◆ **Problem to solve**
Beginning with the line containing "padding: 0 0" and going on through the line containing "text: Server Node", the lines below are to be returned exactly, pictures excluded and nothing added.

◆ **Records for the exercise**
_____

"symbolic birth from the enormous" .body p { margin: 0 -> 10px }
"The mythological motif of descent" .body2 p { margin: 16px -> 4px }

_____

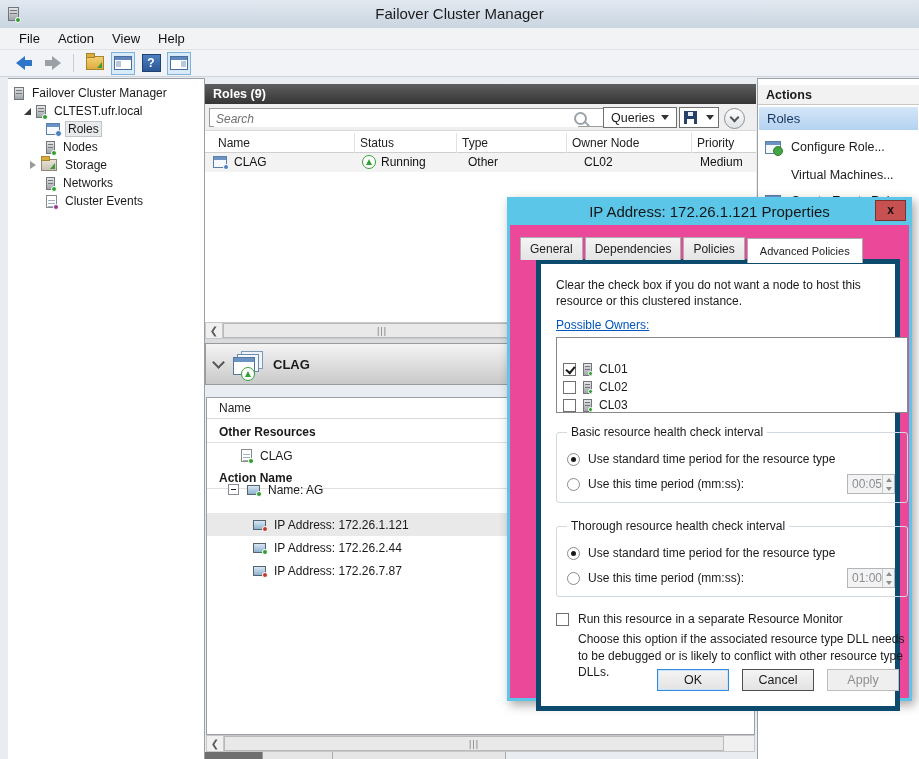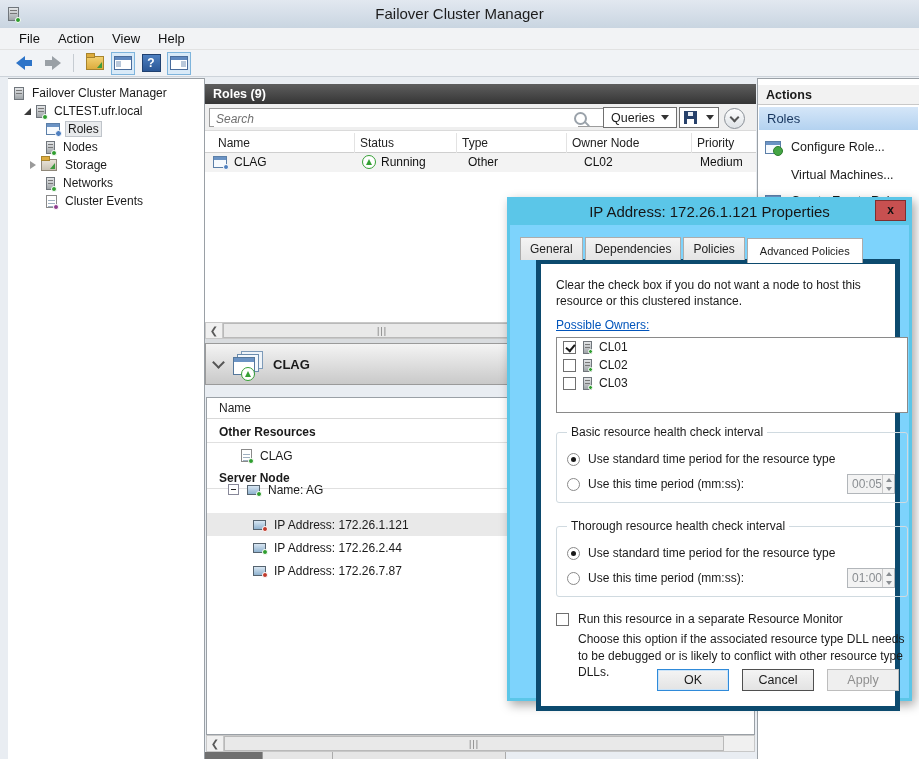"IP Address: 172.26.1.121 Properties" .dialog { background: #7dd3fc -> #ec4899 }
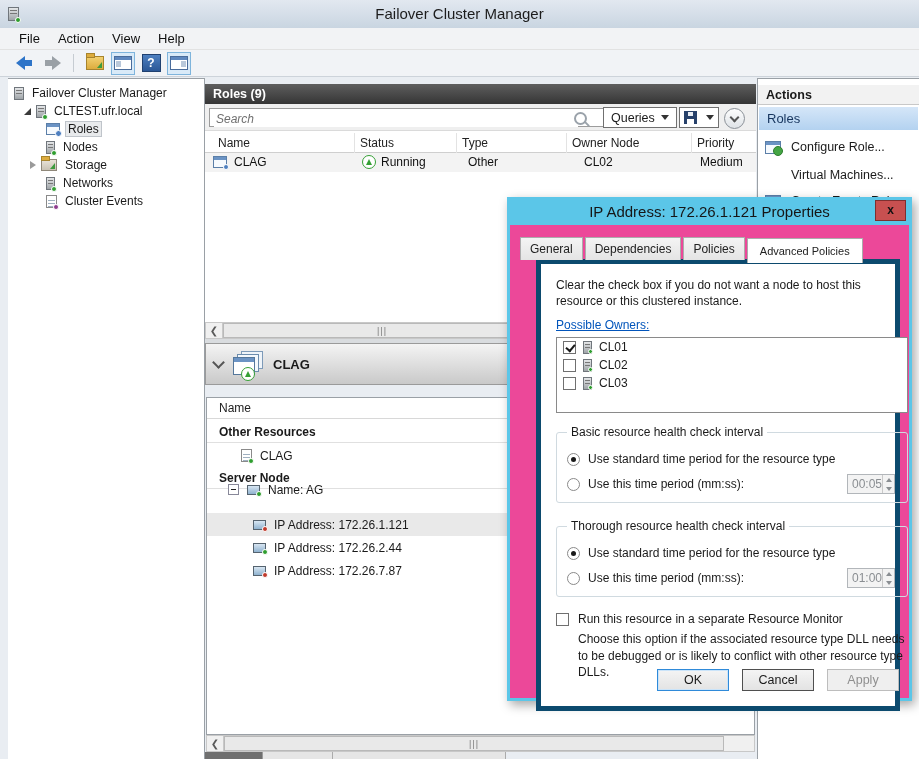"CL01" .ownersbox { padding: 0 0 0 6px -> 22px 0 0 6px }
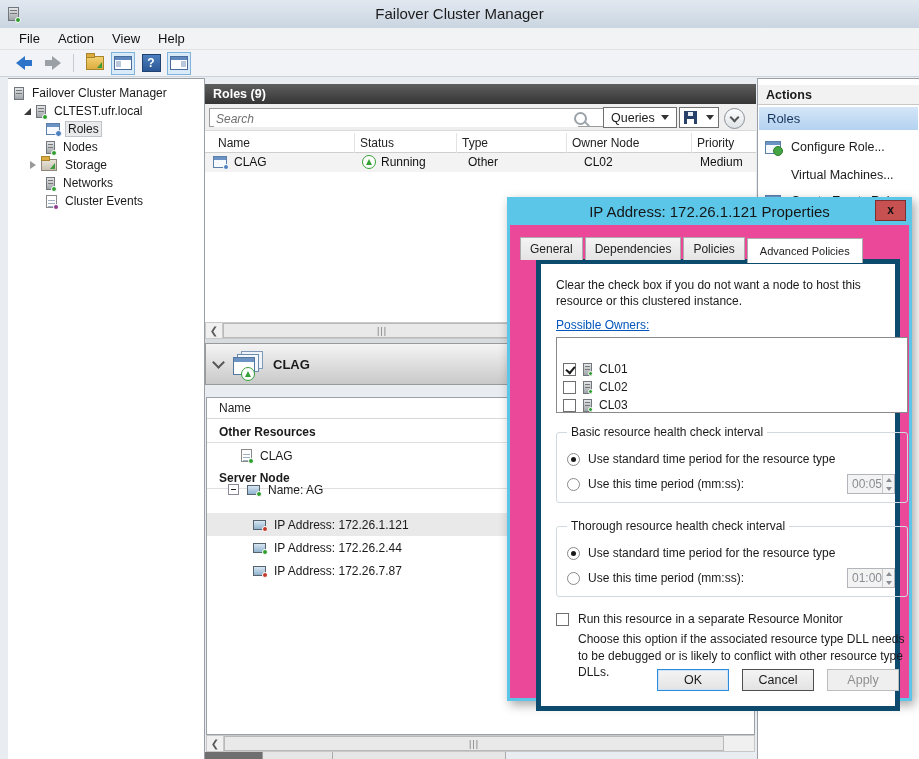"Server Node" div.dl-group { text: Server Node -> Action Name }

_____

◆ **Written solution**
"CL01" .ownersbox { padding: 0 0 0 6px -> 22px 0 0 6px }
"Server Node" div.dl-group { text: Server Node -> Action Name }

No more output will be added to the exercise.